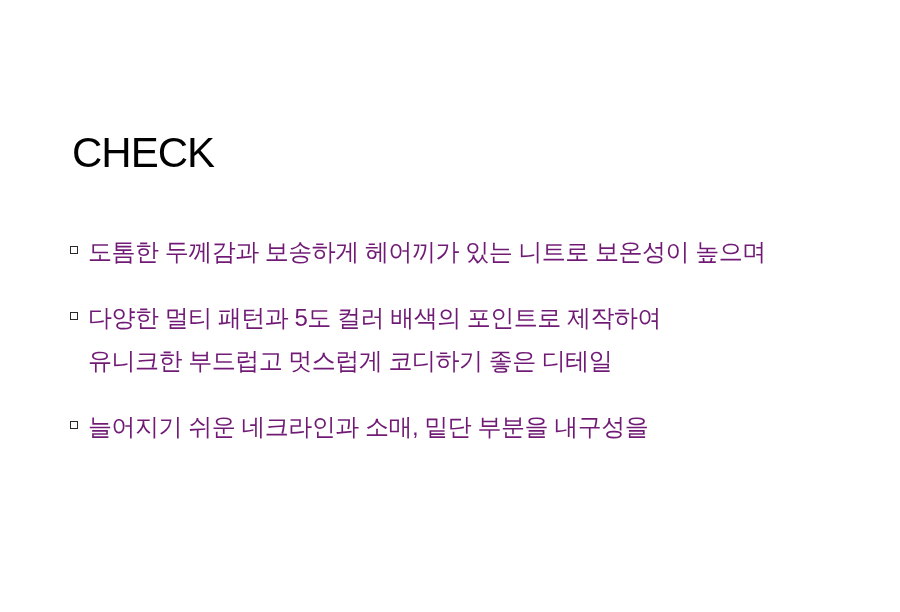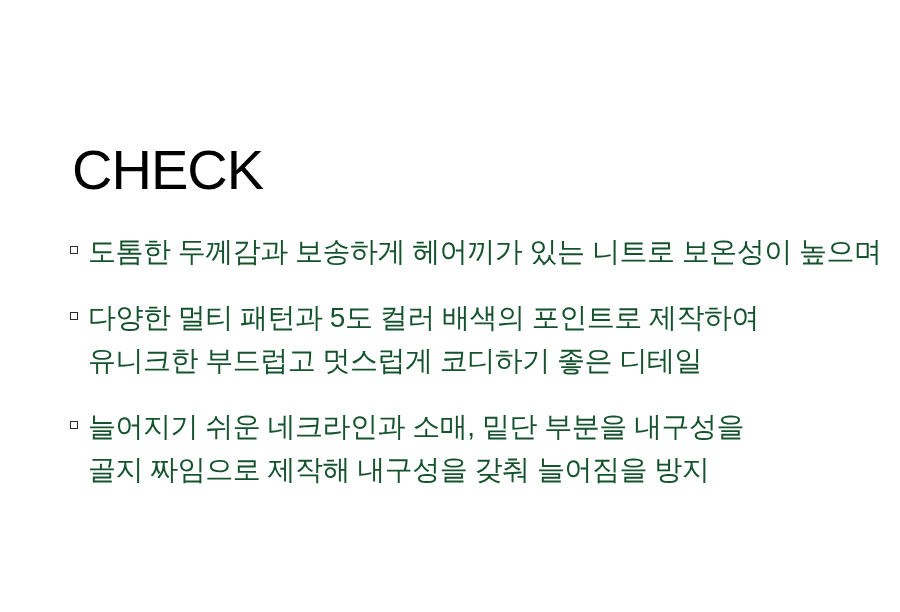--- a/index.html
+++ b/index.html
@@ -18,7 +18,7 @@
     position: absolute;
     left: 72px;
     top: 104px;
-    font-size: 56px;
+    font-size: 42px;
     line-height: 1;
     font-weight: 400;
     letter-spacing: -1px;

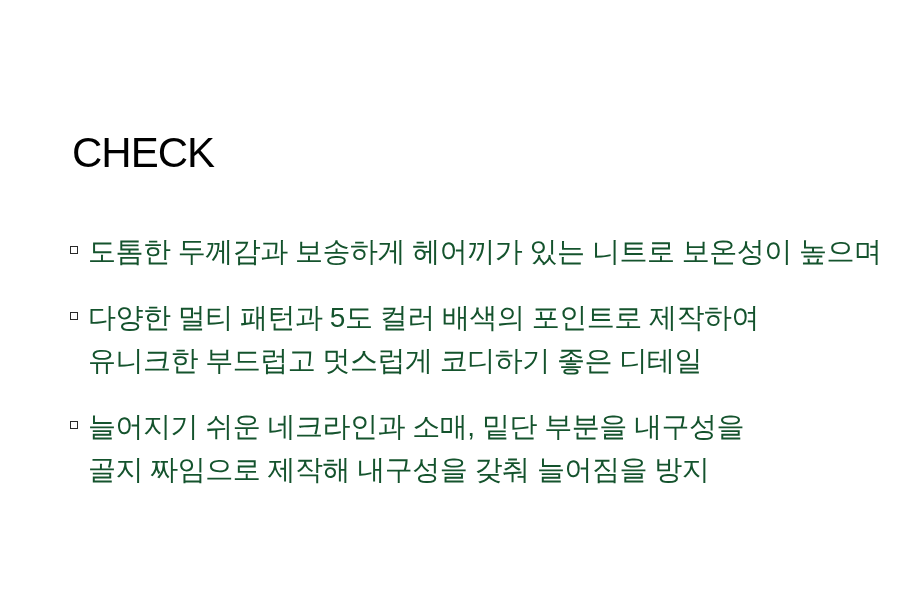--- a/index.html
+++ b/index.html
@@ -36,10 +36,10 @@
   .check-item {
     position: relative;
     padding-left: 18px;
-    font-size: 28px;
+    font-size: 24px;
     line-height: 43px;
     font-weight: 300;
-    color: #14532d;
+    color: #701a75;
   }
   .check-item + .check-item {
     margin-top: 23px;

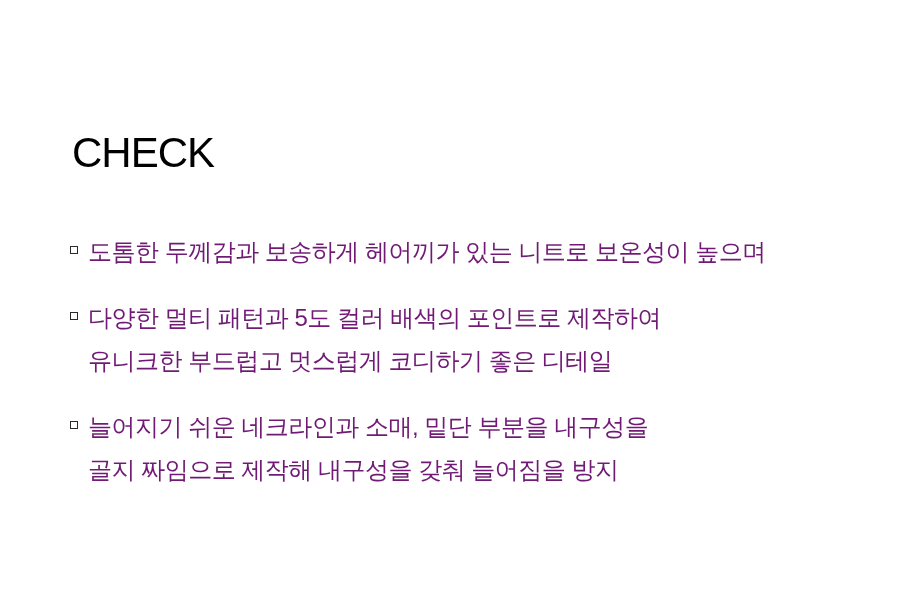--- a/index.html
+++ b/index.html
@@ -80,7 +80,6 @@
   <li class="check-item">
     <span class="square-bullet"></span>
     <div class="check-line">늘어지기 쉬운 네크라인과 소매, 밑단 부분을 내구성을</div>
-    <div class="check-line">골지 짜임으로 제작해 내구성을 갖춰 늘어짐을 방지</div>
   </li>
 
 </ul>

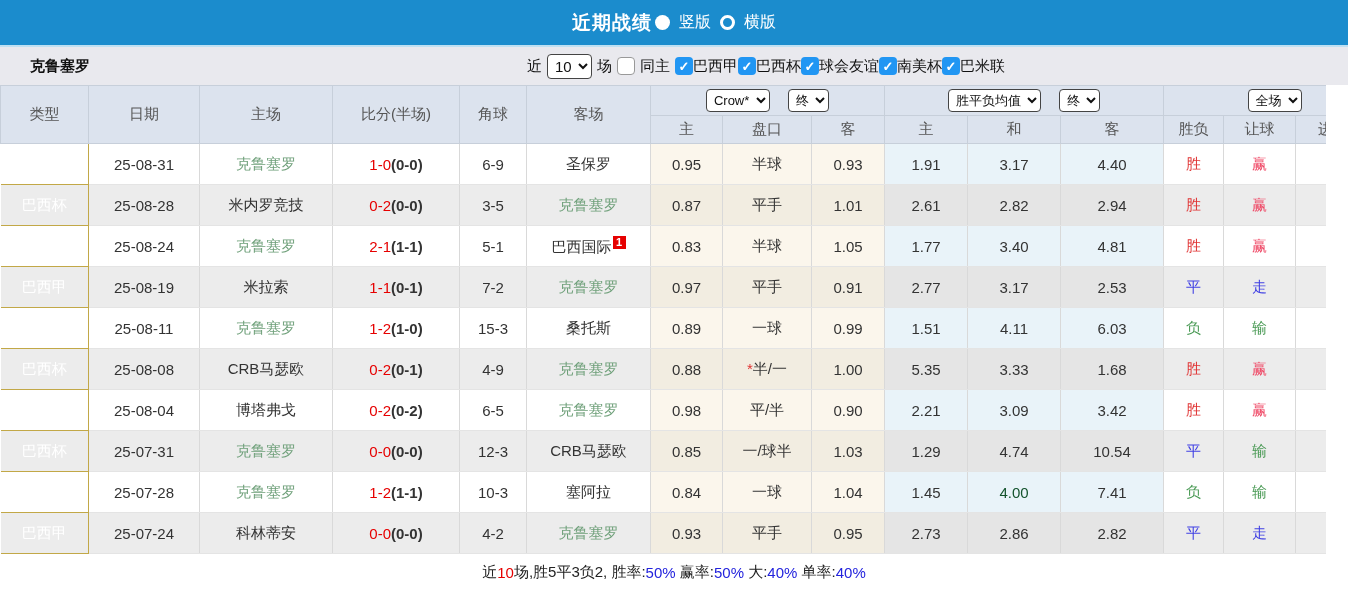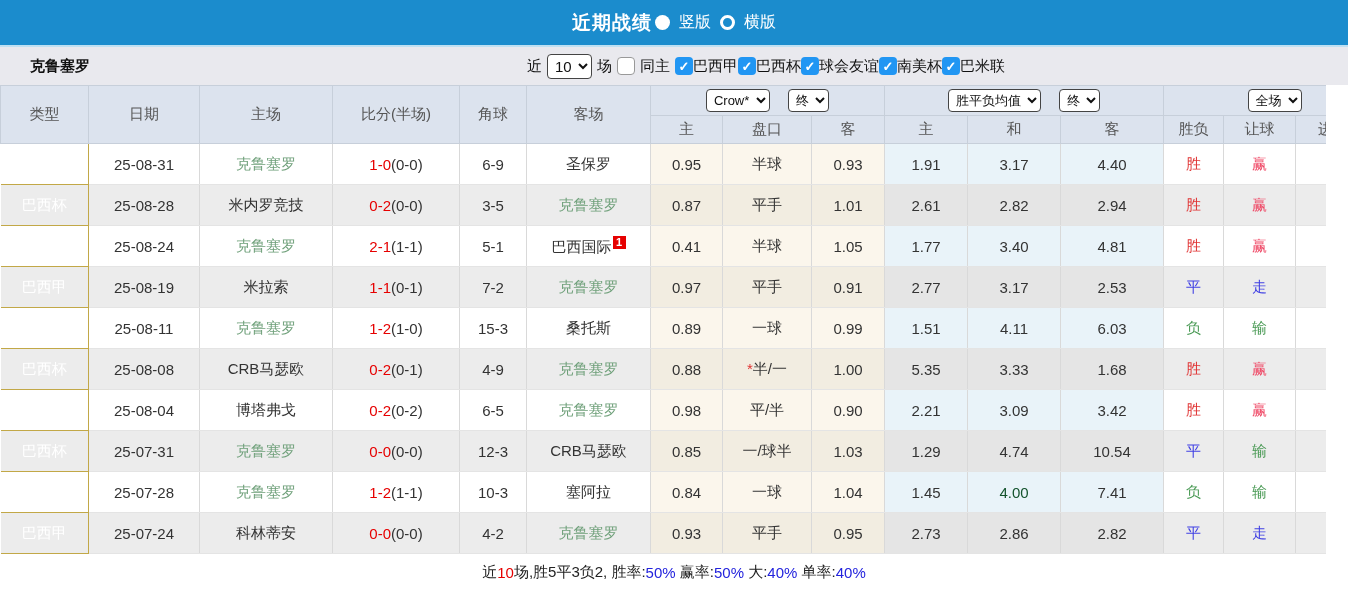--- a/index.html
+++ b/index.html
@@ -42,7 +42,7 @@
   tr.odd td.ah { background:#fbf6ec; } tr.even td.ah { background:#f2ede1;margin-left:20px; }
   tr.odd td.eu { background:#e9f3f9; } tr.even td.eu { background:#e5e5e5; }
   .self { color:#6fa07a; }
-  .ft { color:#e60000;text-align:right; } .ht { color:#333; }
+  .ft { color:#e60000;text-align:right; } .ht { color:#333;font-weight:bold; }
   .badge { display:inline-block; background:#e60000; color:#fff; width:13px; height:13px;
     line-height:13px; font-size:11px; font-weight:bold; vertical-align:super; margin-left:1px; }
   .c-red { color:#e03333; } .c-pink { color:#ef4563; } .c-blue { color:#3f3fe3; }

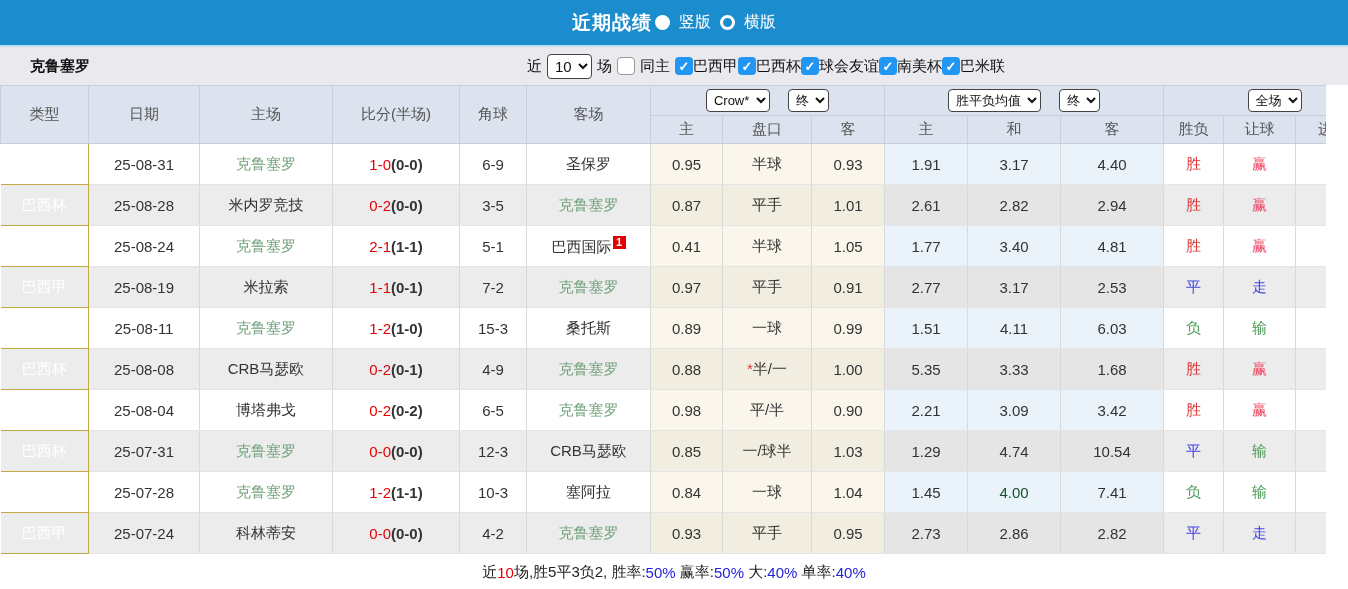--- a/index.html
+++ b/index.html
@@ -192,7 +192,7 @@
           <td><span class="ft">2-1</span><span class="ht">(1-1)</span></td>
           <td>5-1</td>
           <td><span class="">巴西国际</span><span class="badge">1</span></td>
-          <td class="ah">0.41</td>
+          <td class="ah">0.83</td>
           <td class="ah">半球</td>
           <td class="ah">1.05</td>
           <td class="eu">1.77</td>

▸ **What you need to do**
Take the data above and set it down exactly, images excluded.

▸ **Response to the task**
--- a/index.html
+++ b/index.html
@@ -18,7 +18,7 @@
     position: absolute;
     left: 72px;
     top: 104px;
-    font-size: 56px;
+    font-size: 42px;
     line-height: 1;
     font-weight: 400;
     letter-spacing: -1px;

--- a/index.html
+++ b/index.html
@@ -36,10 +36,10 @@
   .check-item {
     position: relative;
     padding-left: 18px;
-    font-size: 28px;
+    font-size: 24px;
     line-height: 43px;
     font-weight: 300;
-    color: #14532d;
+    color: #701a75;
   }
   .check-item + .check-item {
     margin-top: 23px;

--- a/index.html
+++ b/index.html
@@ -80,7 +80,6 @@
   <li class="check-item">
     <span class="square-bullet"></span>
     <div class="check-line">늘어지기 쉬운 네크라인과 소매, 밑단 부분을 내구성을</div>
-    <div class="check-line">골지 짜임으로 제작해 내구성을 갖춰 늘어짐을 방지</div>
   </li>
 
 </ul>

--- a/index.html
+++ b/index.html
@@ -42,7 +42,7 @@
   tr.odd td.ah { background:#fbf6ec; } tr.even td.ah { background:#f2ede1;margin-left:20px; }
   tr.odd td.eu { background:#e9f3f9; } tr.even td.eu { background:#e5e5e5; }
   .self { color:#6fa07a; }
-  .ft { color:#e60000;text-align:right; } .ht { color:#333; }
+  .ft { color:#e60000;text-align:right; } .ht { color:#333;font-weight:bold; }
   .badge { display:inline-block; background:#e60000; color:#fff; width:13px; height:13px;
     line-height:13px; font-size:11px; font-weight:bold; vertical-align:super; margin-left:1px; }
   .c-red { color:#e03333; } .c-pink { color:#ef4563; } .c-blue { color:#3f3fe3; }

--- a/index.html
+++ b/index.html
@@ -192,7 +192,7 @@
           <td><span class="ft">2-1</span><span class="ht">(1-1)</span></td>
           <td>5-1</td>
           <td><span class="">巴西国际</span><span class="badge">1</span></td>
-          <td class="ah">0.41</td>
+          <td class="ah">0.83</td>
           <td class="ah">半球</td>
           <td class="ah">1.05</td>
           <td class="eu">1.77</td>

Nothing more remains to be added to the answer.